### Assignment
From the line containing "background: #c4b5fd ->" through the last line of the entries below, print each line exactly. Pictures stay out.

### Front-end code edit data
* * * * *
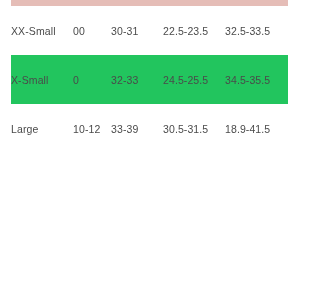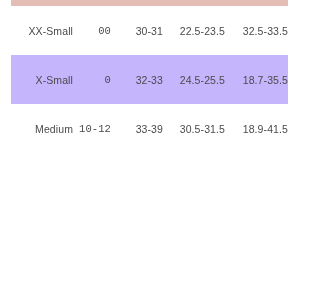"XX-Small" .cell-inner { text-align: right -> none }
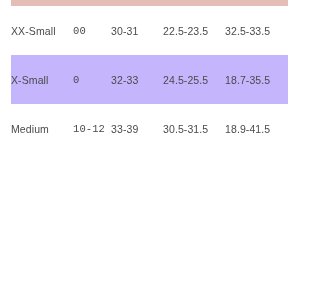"00" .col-us { font-family: Liberation Mono, monospace -> none }
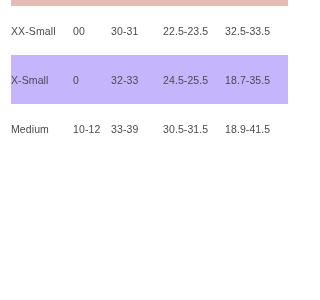"X-Small" .chart-table tr.row-even { background: #c4b5fd -> #22c55e }
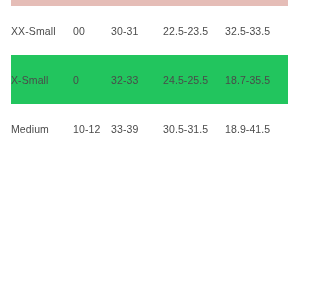"18.7-35.5" span.cell-inner { text: 18.7-35.5 -> 34.5-35.5 }
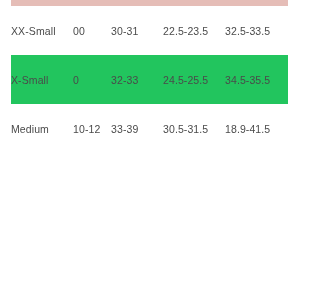"Medium" span.cell-inner { text: Medium -> Large }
* * * * *
### Solved problem
"X-Small" .chart-table tr.row-even { background: #c4b5fd -> #22c55e }
"18.7-35.5" span.cell-inner { text: 18.7-35.5 -> 34.5-35.5 }
"Medium" span.cell-inner { text: Medium -> Large }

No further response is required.